History and Physical

Journal Article Summary

Type of article: Systematic Review

Title of article: Efficacy of Treatment of Non-hereditary Angioedema

Published in Clinical Reviews in Allergy & Immunology on 9/27/16

Although this is a foreign-based article from the Netherlands, I chose this article because it’s a great systemic review that used multiple databases National Guideline Clearinghouse, CBO guidelines, Trip Database, the Cochrane Library, PubMed, EMBASE, and Scopus.

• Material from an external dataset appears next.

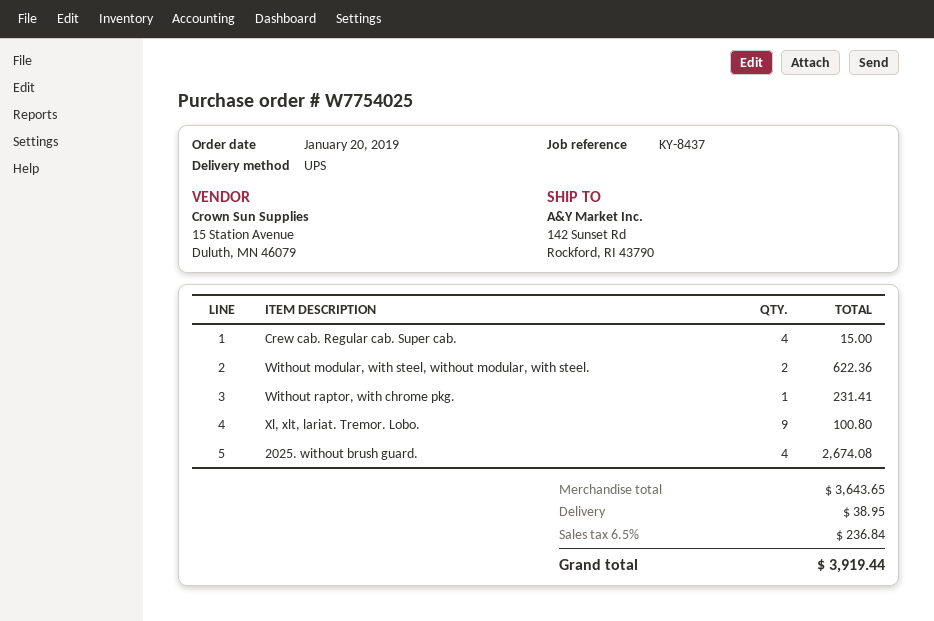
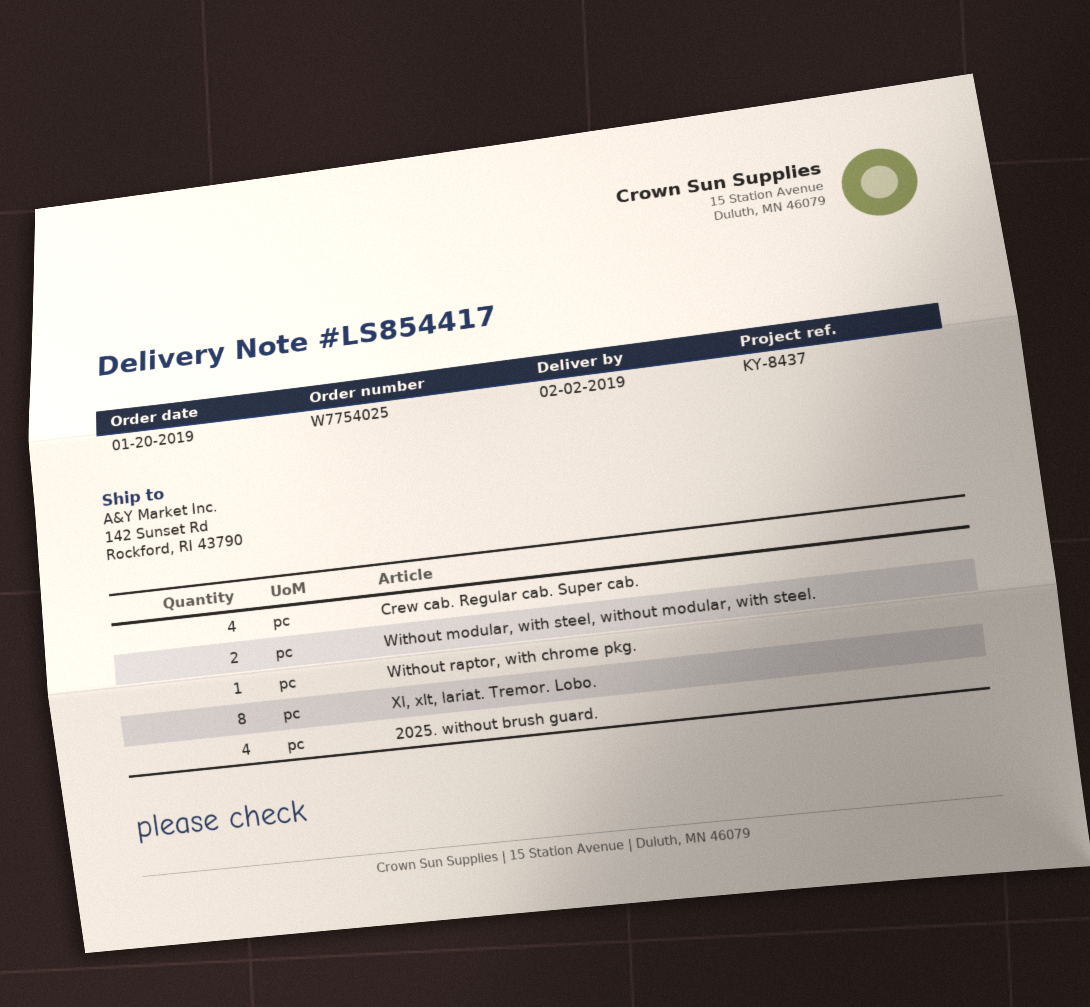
Xl, xlt, lariat. Tremor. Lobo.: 9 -> 8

61 articles were included in the study. In addition, only articles describing the pharmacological treatment of AE were included. This included both observational studies (case reports and case series) and intervention trials (cohort studies or randomized controlled trials, RCTs). And only articles written in English, Dutch, or German were included so the authors who performed the selection of studies had full understanding of scientific content.

Non-hereditary angioedema (AE) with normal C1 esterase inhibitor (C1INH) can be divided as bradykinin or mast cell mediated, or from an unknown cause. The focus of the systematic review was to provide an overview of the efficacy of different treatment options for refractory non-hereditary AE with or without wheals and with normal C1INH. Therapies were also described for angiotensin-converting enzyme inhibitor-induced AE (ACEi-AE), for idiopathic AE, and for AE with wheals. Patients with ACEi-AE who present to the ED can be treated with FDA label medications or off-label medications. Treatment options include ecallantide, icatibant, C1INH, fresh frozen plasma (FFP), tranexamic acid (TA), and omalizumab.

Key points:

  • Hereditary AE caused by C1 esterase inhibitor (C1INH) deficiency, results in the release of the key mediator bradykinin. An increase in bradykinin can also be from ACEi.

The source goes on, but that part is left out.